Two punching bags hang from aluminum pipes of the unventilated former cellphone store. In the center of the room is a boxing ring, constructed from plywood. The words “no pain no gain” are sprawled across the tangerine colored wall. Men in their mid-twenties emerge from the dark changing room dressed in colorful athletic wear. Silent, they begin routinely swinging neutral colored jump ropes, their feet barely leaving the ground. Light pours in from the glassless windows exposing the sweat leaking from their temples.

This is Attoh Quarshie Boxing Gym. The gym is located in the heart of Jamestown in Accra, Ghana and boasts the production of national and world boxing champions, including Joshua Clottey, a world champion, Felix Williams, a World Boxing Federation and World Boxing League Featherweight champion, and Samuel Yaw Addo, a national champion. Their head coach, Vincent Nettui, leans against the wall surveying the twenty fighters. A schoolboy carries in a red, plastic bucket filled with refilled water bottles and places them in the corner.

Nettui and his staff manage the 14 by 28 feet gym themselves. Attoh Quarshie is open to all fighters, within a reasonable age.

“If they’re just starting in their early 30s it’s just too late.” Nettui said.

However, recruited fighters are given specialized training. Nettui labels coaching as voluntary work. Although boxing in Jamestown is not a lucrative profession, it gives fighters and coaches the opportunity of a lifetime: travel.
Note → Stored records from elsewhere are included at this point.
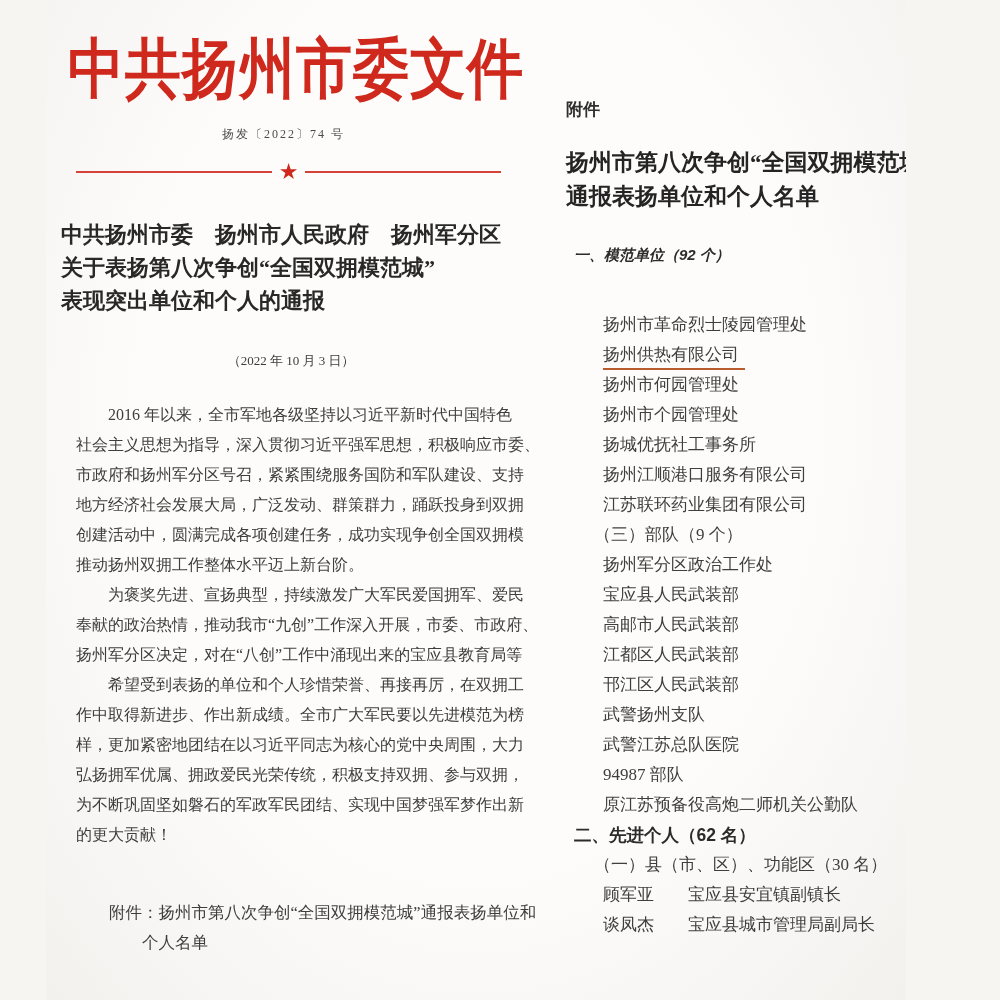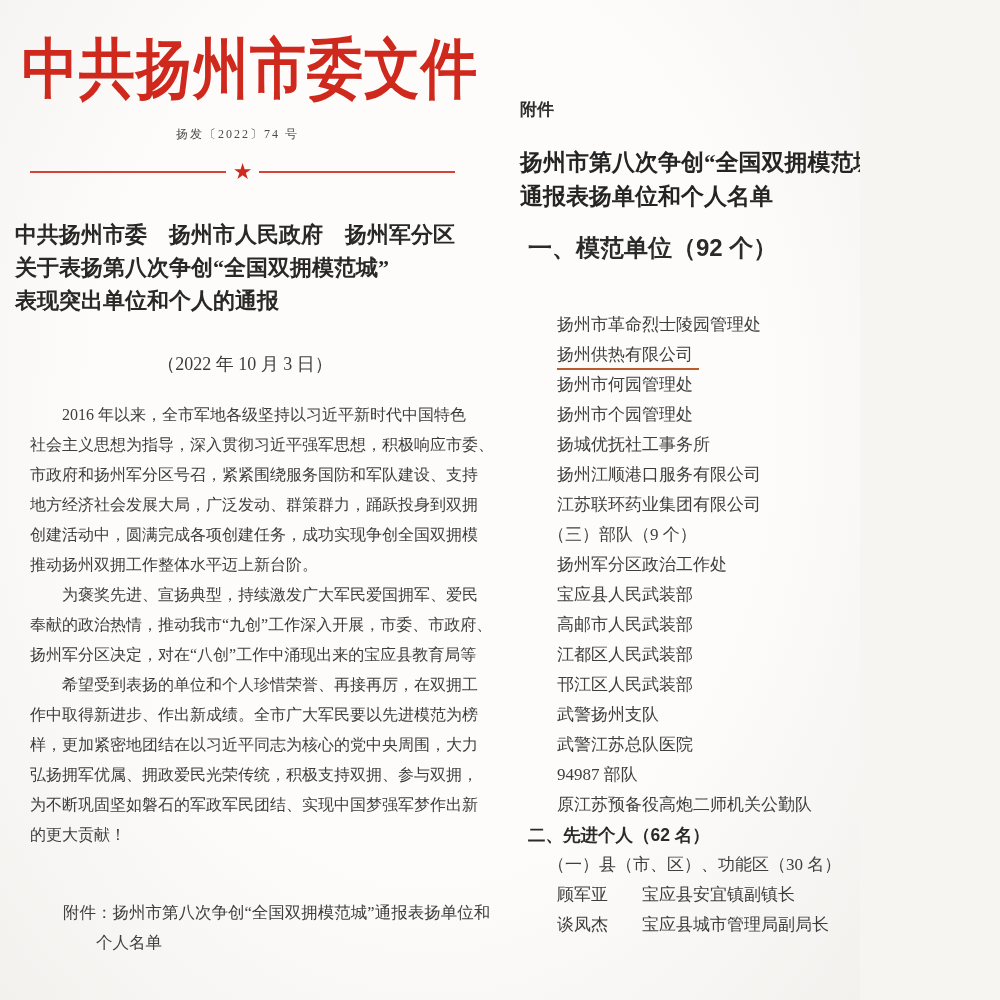--- a/index.html
+++ b/index.html
@@ -16,6 +16,7 @@
   .canvas {
     position: relative; width: 860px; height: 1000px; overflow: hidden;
     background: radial-gradient(ellipse at 50% 42%, #fdfcfb 55%, #f2f1ee 100%);
+    margin-left: 46px;
   }
   .page { position: absolute; top: 0; height: 1000px; }
   .page-left  { left: 0;   width: 500px; }

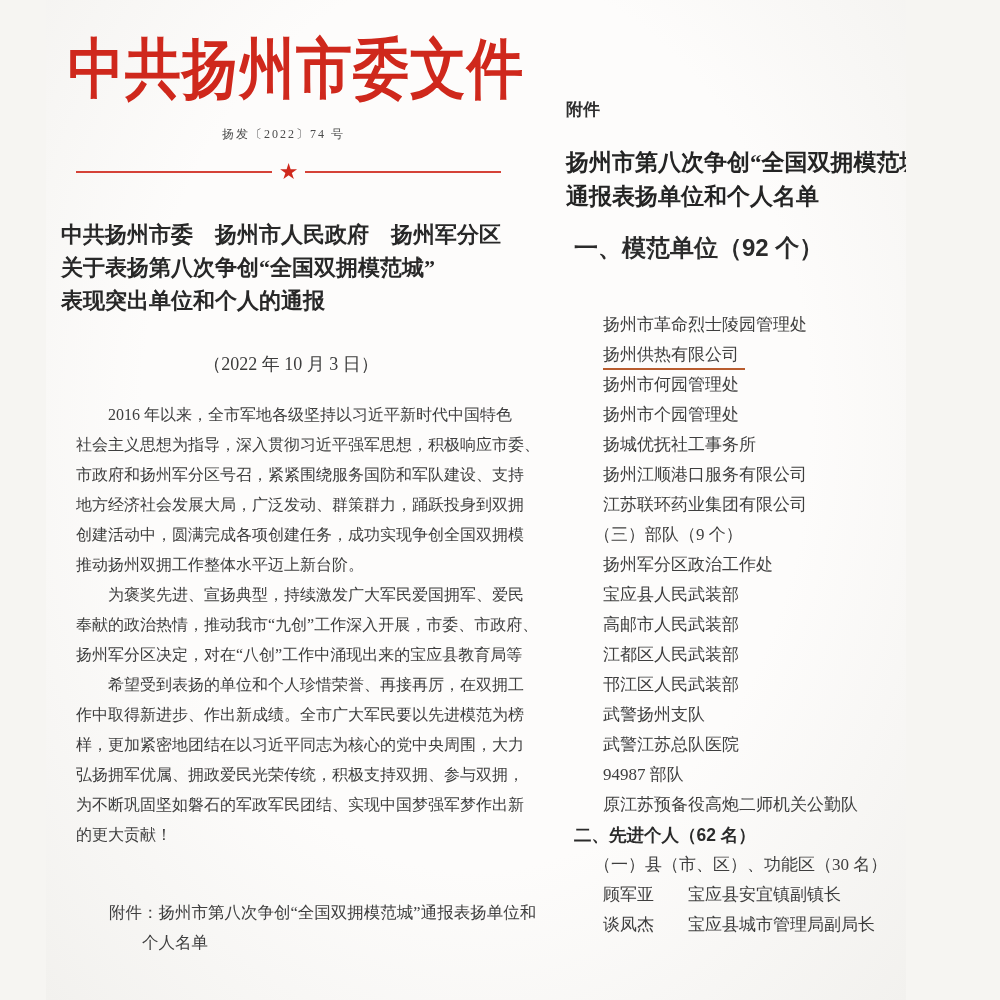--- a/index.html
+++ b/index.html
@@ -78,9 +78,9 @@
     color: #242424; white-space: nowrap;
   }
   .section-header-1 {
-    position: absolute; left: 28px; top: 232px;
+    position: absolute; left: 28px; top: 246px;
     font-family: "Liberation Sans", "DejaVu Sans", sans-serif;
-    font-size: 24px; font-weight: 700; color: #2b2b2b;
+    font-size: 15px; font-weight: 700; color: #2b2b2b; font-style: italic;
   }
   .unit-list {
     position: absolute; left: 57px; top: 313px;

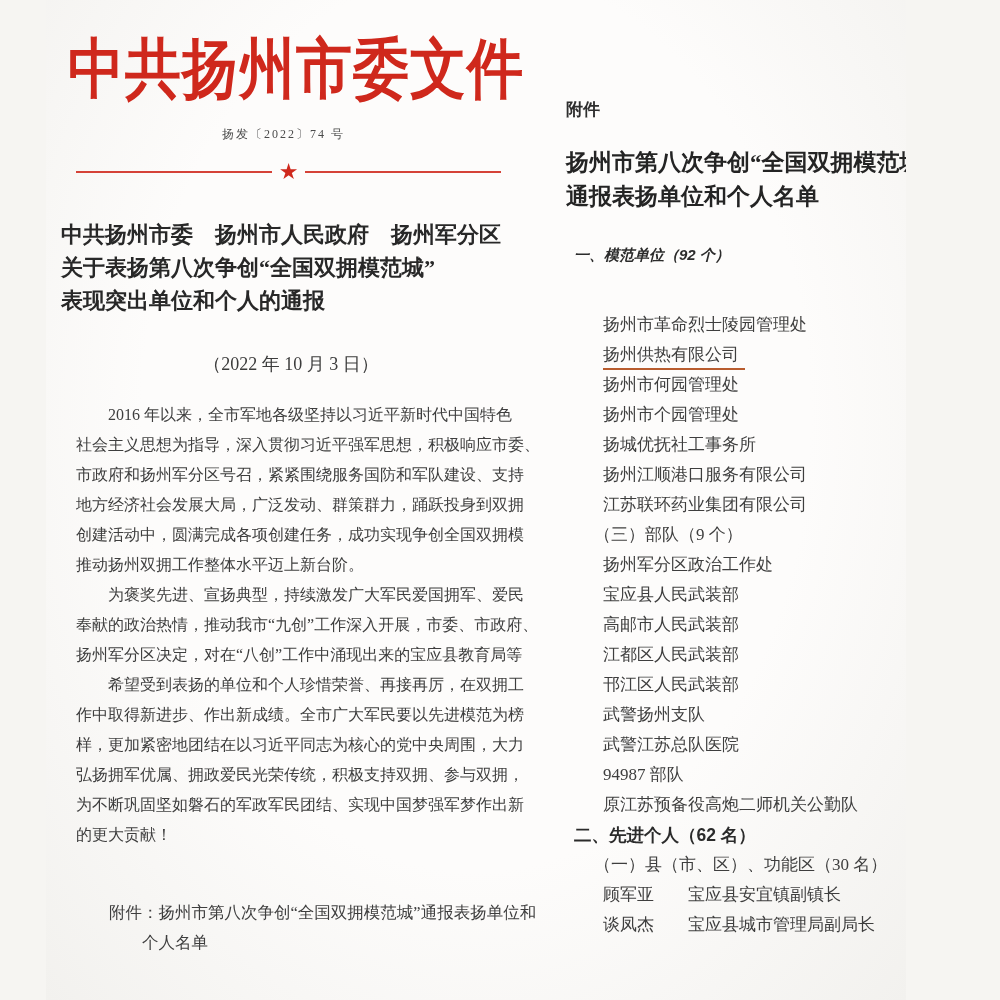--- a/index.html
+++ b/index.html
@@ -52,7 +52,7 @@
   }
   .doc-date {
     position: absolute; left: 15px; top: 352px; width: 460px;
-    text-align: center; font-size: 18px; color: #3c3c3c;
+    text-align: center; font-size: 13px; color: #3c3c3c;
   }
   .body-text {
     position: absolute; left: 30px; top: 400px; width: 448px;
“Boxing is a sport in which you can see the world.” said Nettui after recounting his trips to England, Germany, Italy, and Brazil, which were made possible through coaching.

The opportunity doesn’t come easy. The fighters train at least two times a day. Equipment is limited as well as space. The small gym is packed with aspiring world champions.

“Everyone in Jamestown is tough,” said Attoh Quarshie’s Felix Williams, who moved from Nigeria to Jamestown for boxing. Williams holds an impressive record of 24-1. “The difference between a loser and a world champion is grit.”

As Williams speaks a boxer emerges from the changing room. His body is covered in black trash bags, secured with silver duct tape. His breaths are pained as begins to jump rope. A small pool of sweat builds beneath his gold sneakers. He stares at the peeling paint on the concrete  wall, not daring to stop.

The fighters prepare for the beginning of their second workout of the day.
Coach Vincent Nettui leans against the wall prior to the beginning of training.